EXTRACTED RECORDS -
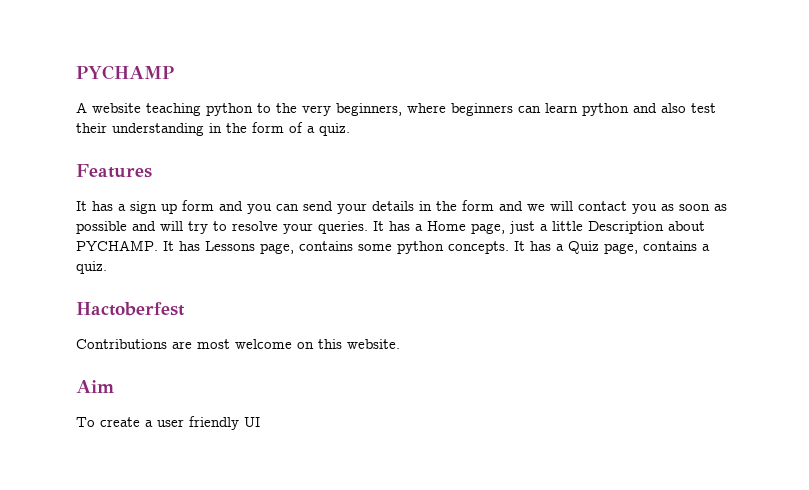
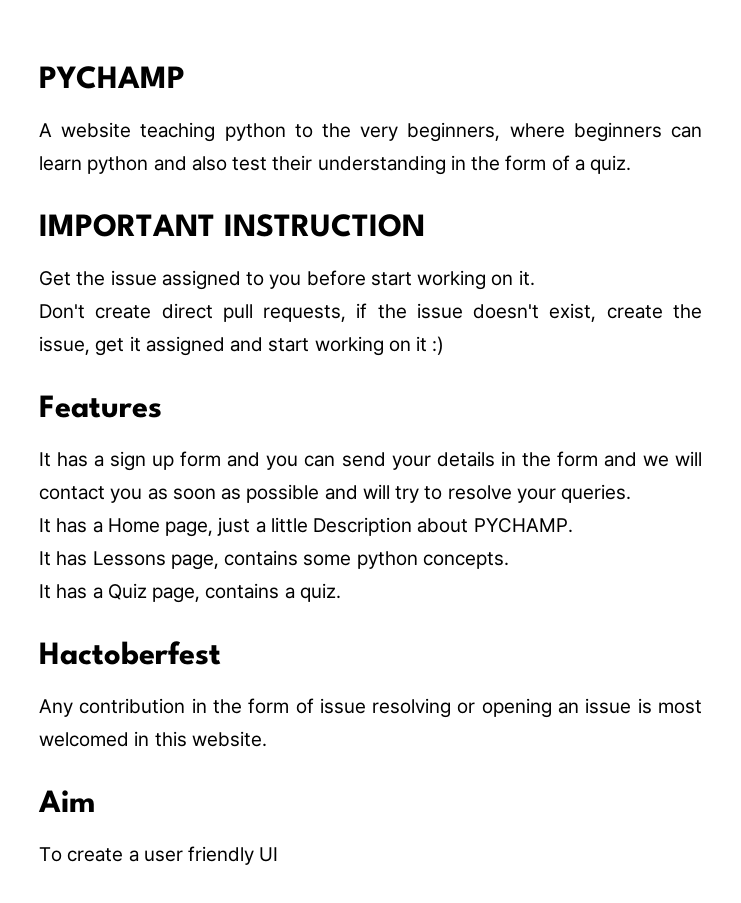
+ IMPORTANT INSTRUCTION
+ Get the issue assigned to you before start working on it.
+ Don't create direct pull requests, if the issue doesn't exist, create the issue, get it assigned and start working on it :)
- It has a sign up form and you can send your details in the form and we will contact you as soon as possible and will try to resolve your queries. It has a Home page, just a little Description about PYCHAMP. It has Lessons page, contains some python concepts. It has a Quiz page, contains a quiz.
+ It has a sign up form and you can send your details in the form and we will contact you as soon as possible and will try to resolve your queries.
+ It has a Home page, just a little Description about PYCHAMP.
+ It has Lessons page, contains some python concepts.
+ It has a Quiz page, contains a quiz.
- Contributions are most welcome on this website.
+ Any contribution in the form of issue resolving or opening an issue is most welcomed in this website.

YOUR ASSIGNMENT -
For this task, give the full listing again verbatim and keep out every picture.

ANSWER SECTION -
+ IMPORTANT INSTRUCTION
+ Get the issue assigned to you before start working on it.
+ Don't create direct pull requests, if the issue doesn't exist, create the issue, get it assigned and start working on it :)
- It has a sign up form and you can send your details in the form and we will contact you as soon as possible and will try to resolve your queries. It has a Home page, just a little Description about PYCHAMP. It has Lessons page, contains some python concepts. It has a Quiz page, contains a quiz.
+ It has a sign up form and you can send your details in the form and we will contact you as soon as possible and will try to resolve your queries.
+ It has a Home page, just a little Description about PYCHAMP.
+ It has Lessons page, contains some python concepts.
+ It has a Quiz page, contains a quiz.
- Contributions are most welcome on this website.
+ Any contribution in the form of issue resolving or opening an issue is most welcomed in this website.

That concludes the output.